## Web document revisions
----

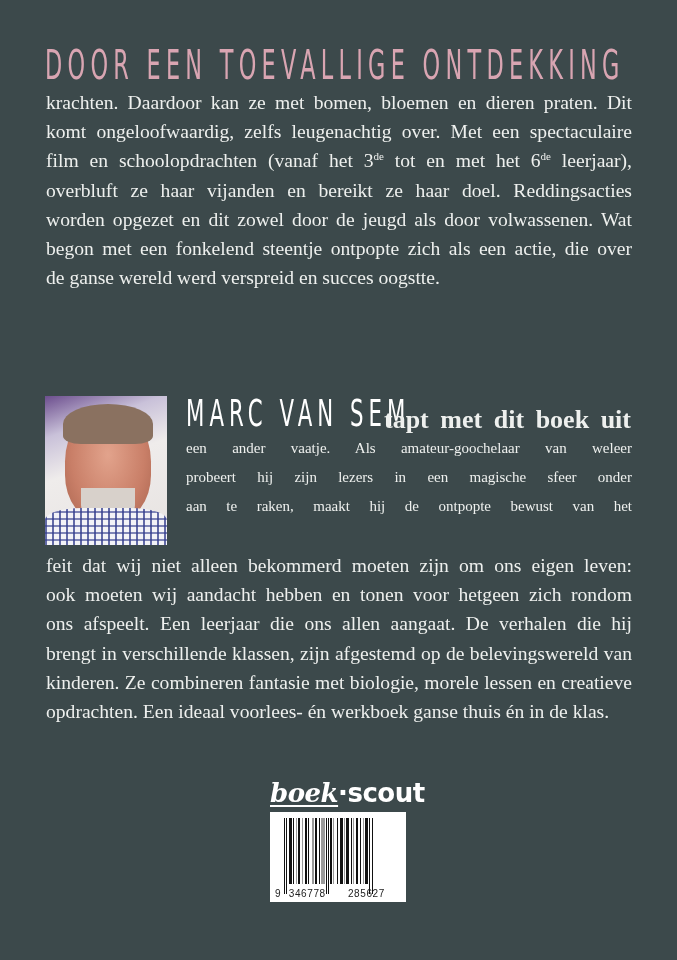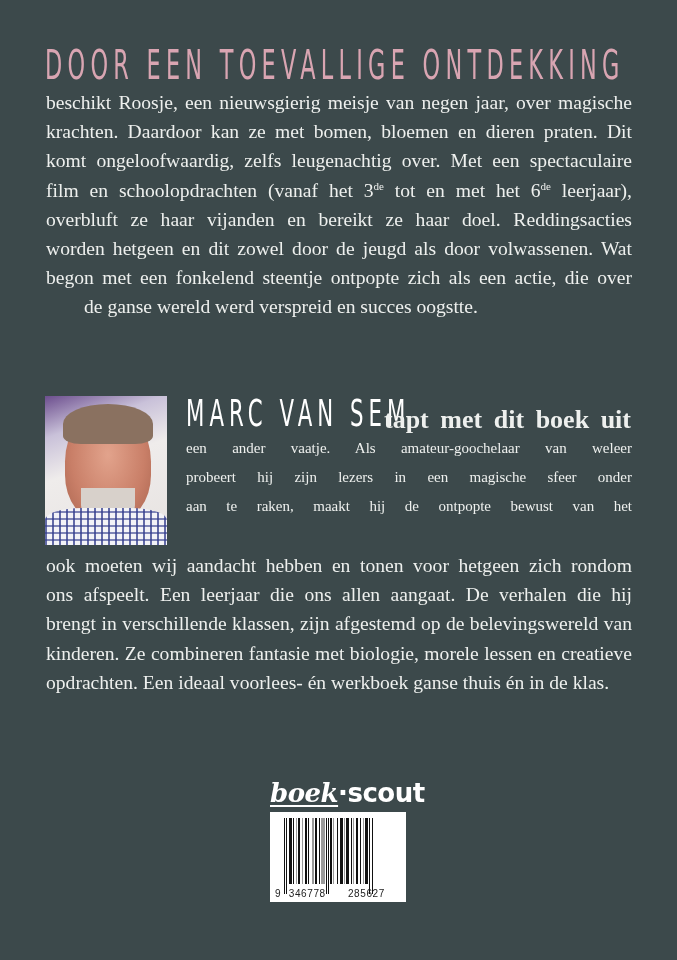--- a/index.html
+++ b/index.html
@@ -120,7 +120,6 @@
 <div class="heading">DOOR EEN TOEVALLIGE ONTDEKKING</div>
 
 <div class="para1">
-  <span class="ln">beschikt Roosje, een nieuwsgierig meisje van negen jaar, over magische</span>
   <span class="ln">krachten. Daardoor kan ze met bomen, bloemen en dieren praten. Dit</span>
   <span class="ln">komt ongeloofwaardig, zelfs leugenachtig over. Met een spectaculaire</span>
   <span class="ln"><span>film en schoolopdrachten (vanaf het 3</span><sup>de</sup><span> tot en met het 6</span><sup>de</sup><span> leerjaar),</span></span>

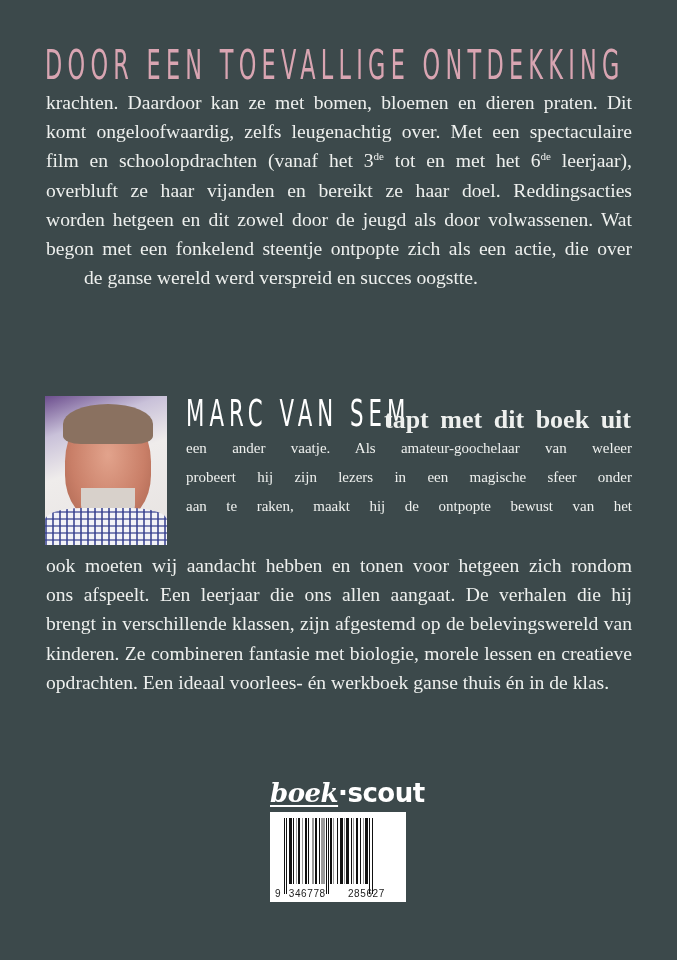--- a/index.html
+++ b/index.html
@@ -124,7 +124,7 @@
   <span class="ln">komt ongeloofwaardig, zelfs leugenachtig over. Met een spectaculaire</span>
   <span class="ln"><span>film en schoolopdrachten (vanaf het 3</span><sup>de</sup><span> tot en met het 6</span><sup>de</sup><span> leerjaar),</span></span>
   <span class="ln">overbluft ze haar vijanden en bereikt ze haar doel. Reddingsacties</span>
-  <span class="ln">worden hetgeen en dit zowel door de jeugd als door volwassenen. Wat</span>
+  <span class="ln">worden opgezet en dit zowel door de jeugd als door volwassenen. Wat</span>
   <span class="ln">begon met een fonkelend steentje ontpopte zich als een actie, die over</span>
   <span class="ln last">de ganse wereld werd verspreid en succes oogstte.</span>
 </div>

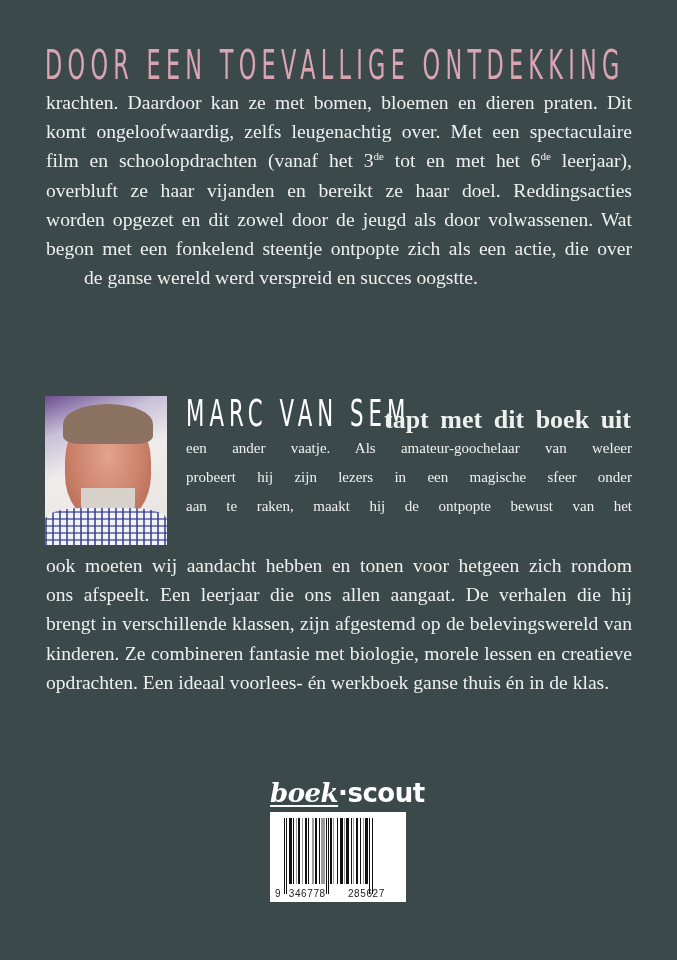--- a/index.html
+++ b/index.html
@@ -32,7 +32,7 @@
   .para1 .ln, .para2 .ln {
     display:block; text-align:justify; text-align-last:justify; white-space:nowrap;
   }
-  .para1 .ln.last, .para2 .ln.last { text-align-last:left;margin-left:38px; }
+  .para1 .ln.last, .para2 .ln.last { text-align-last:left; }
   sup { font-size:11px; line-height:0; vertical-align:7px; }
   .photo {
     position:absolute; left:45px; top:396px; width:122px; height:149px;

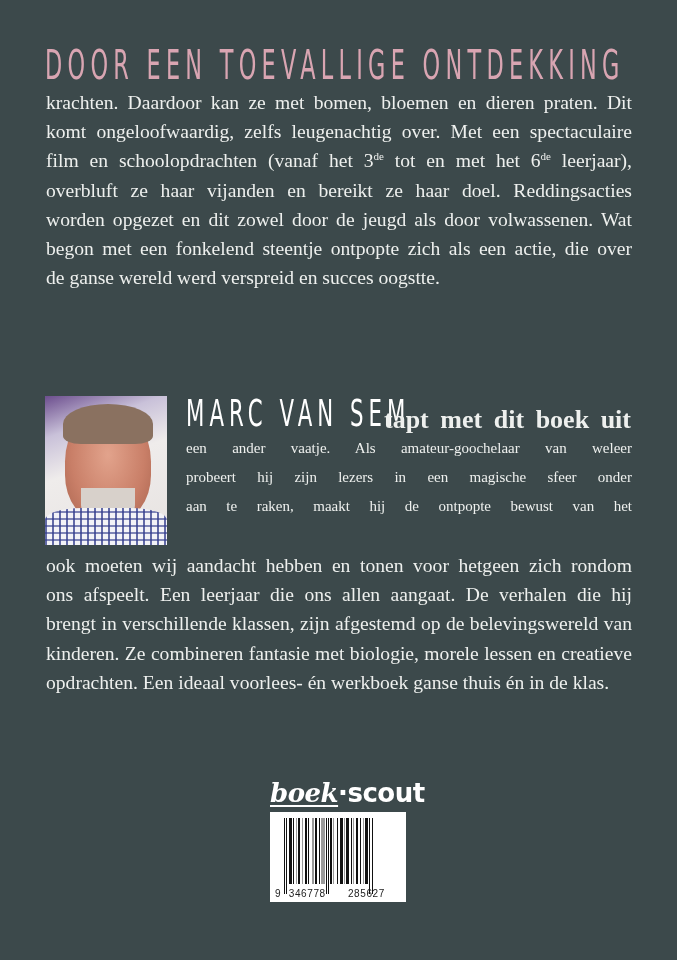--- a/index.html
+++ b/index.html
@@ -146,6 +146,7 @@
 </div>
 
 <div class="para2b">
+  <span style="display:block;text-align:justify;text-align-last:justify;white-space:nowrap;">feit dat wij niet alleen bekommerd moeten zijn om ons eigen leven:</span>
   <span style="display:block;text-align:justify;text-align-last:justify;white-space:nowrap;">ook moeten wij aandacht hebben en tonen voor hetgeen zich rondom</span>
   <span style="display:block;text-align:justify;text-align-last:justify;white-space:nowrap;">ons afspeelt. Een leerjaar die ons allen aangaat. De verhalen die hij</span>
   <span style="display:block;text-align:justify;text-align-last:justify;white-space:nowrap;">brengt in verschillende klassen, zijn afgestemd op de belevingswereld van</span>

----

## EXERCISE
If a line in the entries contains "moeten", copy it.

## THE COMPLETED TASK
+  <span style="display:block;text-align:justify;text-align-last:justify;white-space:nowrap;">feit dat wij niet alleen bekommerd moeten zijn om ons eigen leven:</span>
   <span style="display:block;text-align:justify;text-align-last:justify;white-space:nowrap;">ook moeten wij aandacht hebben en tonen voor hetgeen zich rondom</span>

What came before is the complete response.